*** Begin section ***

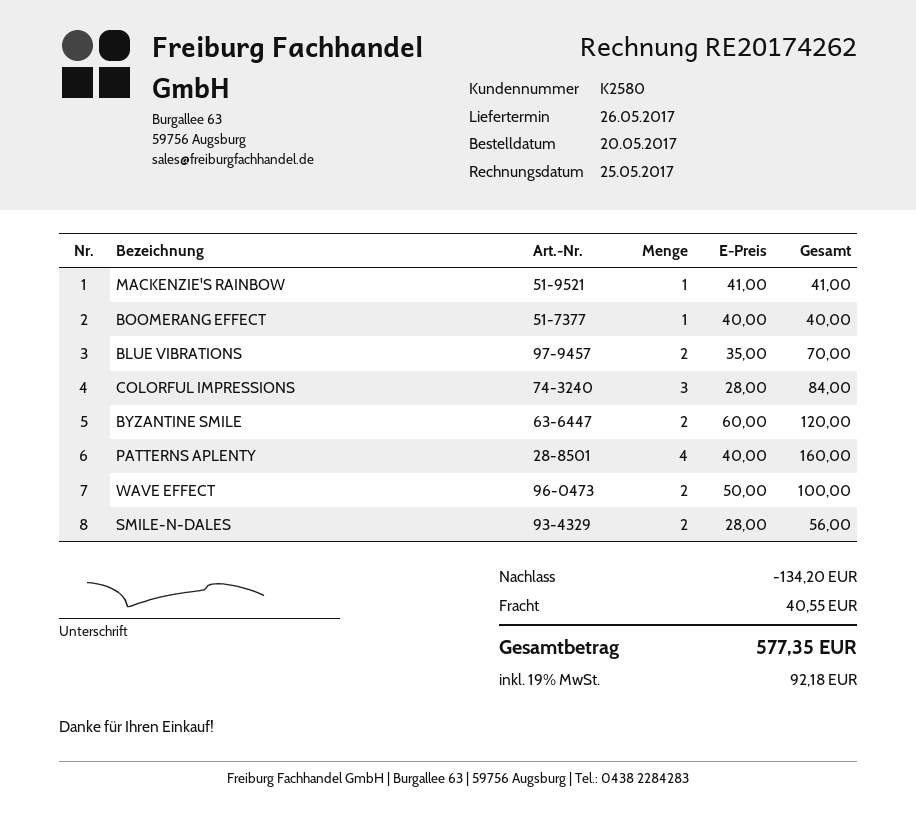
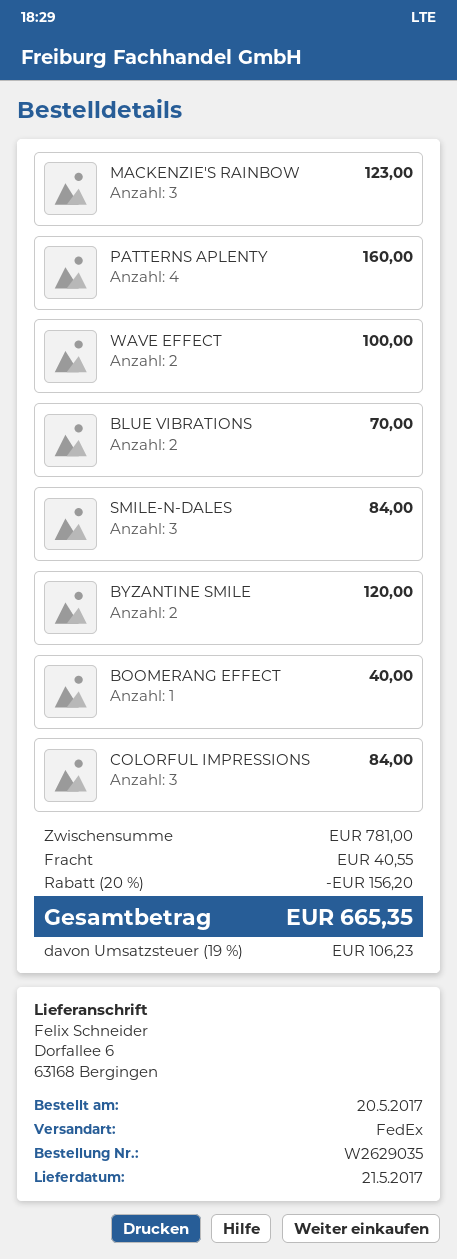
delivery date: 2017-05-26 -> 2017-05-21
MACKENZIE'S RAINBOW: 1 for 41.00 -> 3 for 123.00
SMILE-N-DALES: 2 for 56.00 -> 3 for 84.00
discount: 134.20 -> 156.20
tax: 19% = 92.18 -> 19% = 106.23
total: 577.35 -> 665.35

*** End section ***

Having found the line that contains "SMILE-N-DALES: 2 for 56.00 -> 3 for 84.00", set down that line and all the rest through the end of the records, exactly.

Response to this task.
SMILE-N-DALES: 2 for 56.00 -> 3 for 84.00
discount: 134.20 -> 156.20
tax: 19% = 92.18 -> 19% = 106.23
total: 577.35 -> 665.35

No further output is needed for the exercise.